Task to carry out
Pull out every line below holding the word "July".

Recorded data
◇ ◇ ◇ ◇ ◇

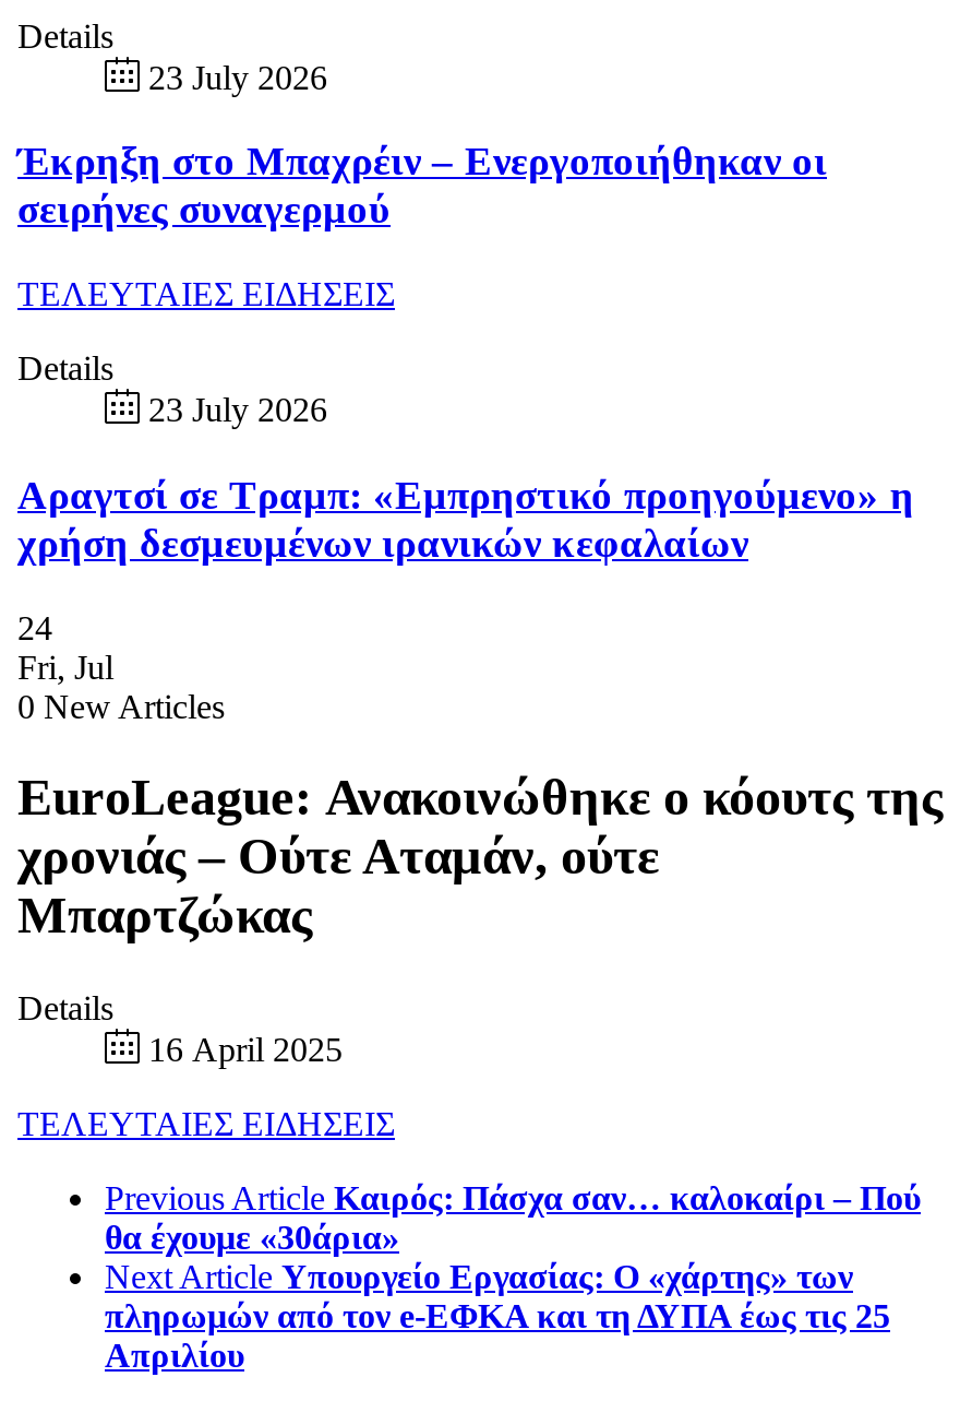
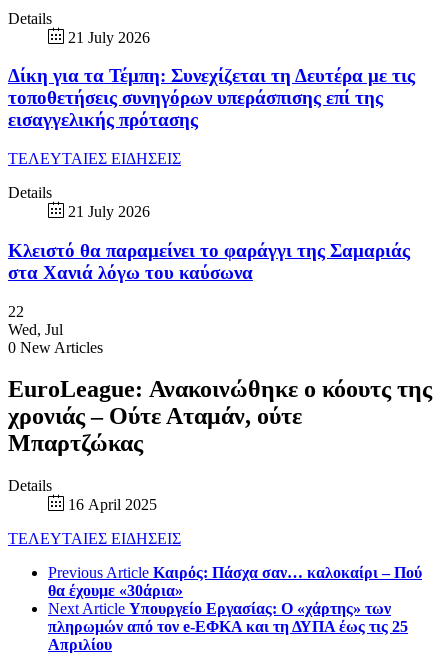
[148,58,327,95] 23 July 2026 -> [68,29,150,46] 21 July 2026
[17,138,827,232] Έκρηξη στο Μπαχρέιν – Ενεργοποιήθηκαν οι | σειρήνες συναγερμού -> [8,65,415,130] Δίκη για τα Τέμπη: Συνεχίζεται τη Δευτέρα με τις | τοποθετήσεις συνηγόρων υπεράσπισης επί της | εισαγγελικής πρότασης
[148,391,327,428] 23 July 2026 -> [68,203,150,220] 21 July 2026
[17,471,914,565] Αραγτσί σε Τραμπ: «Εμπρηστικό προηγούμενο» η | χρήση δεσμευμένων ιρανικών κεφαλαίων -> [8,240,410,283] Κλειστό θα παραμείνει το φαράγγι της Σαμαριάς | στα Χανιά λόγω του καύσωνα
[17,608,113,685] 24 | Fri, Jul -> [8,303,63,338] 22 | Wed, Jul

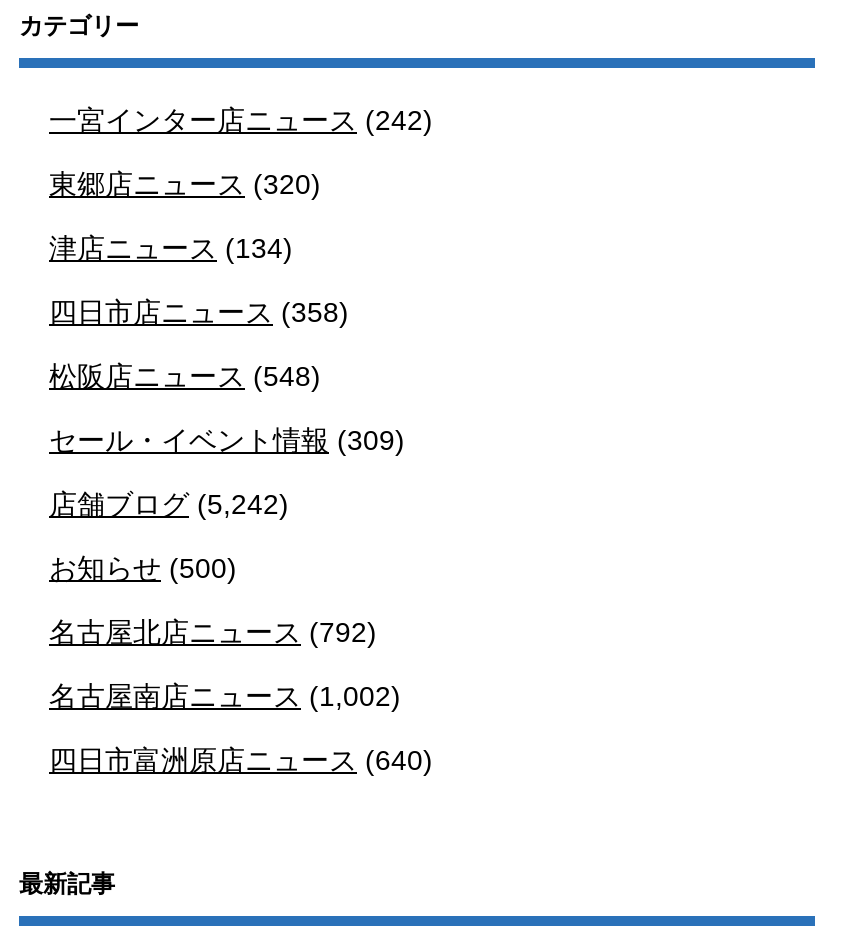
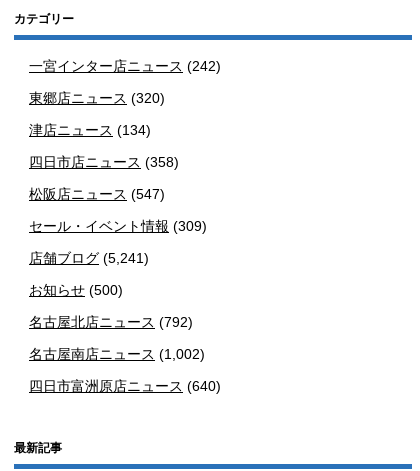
[49,360,321,392] 松阪店ニュース(548) -> [29,186,165,202] 松阪店ニュース(547)
[49,488,289,520] 店舗ブログ(5,242) -> [29,250,149,266] 店舗ブログ(5,241)

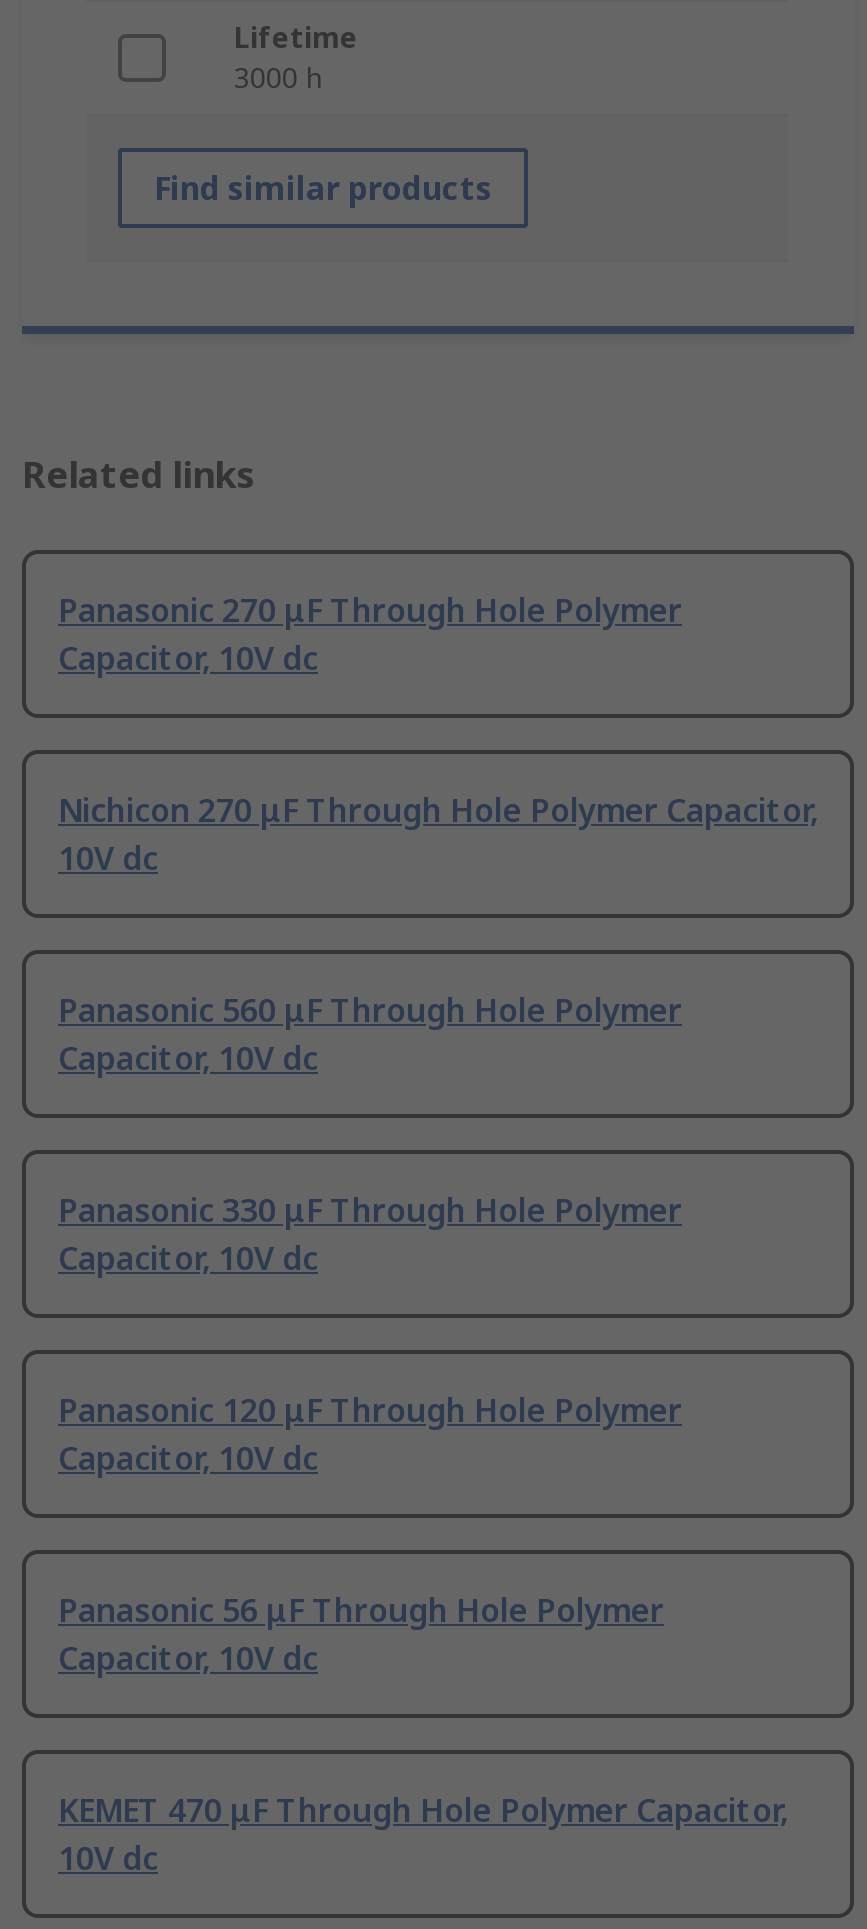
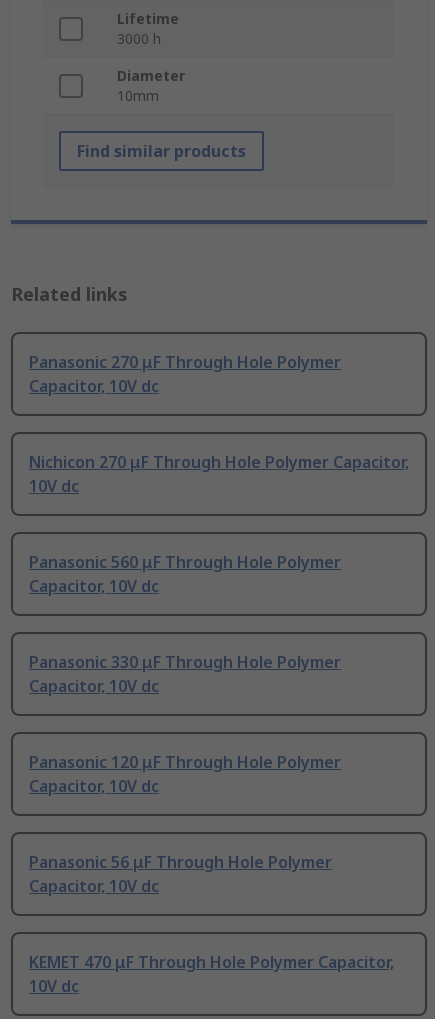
none -> [117,66,185,106] Diameter | 10mm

◇ ◇ ◇ ◇ ◇

Answer section
[148,58,327,95] 23 July 2026 -> [68,29,150,46] 21 July 2026
[148,391,327,428] 23 July 2026 -> [68,203,150,220] 21 July 2026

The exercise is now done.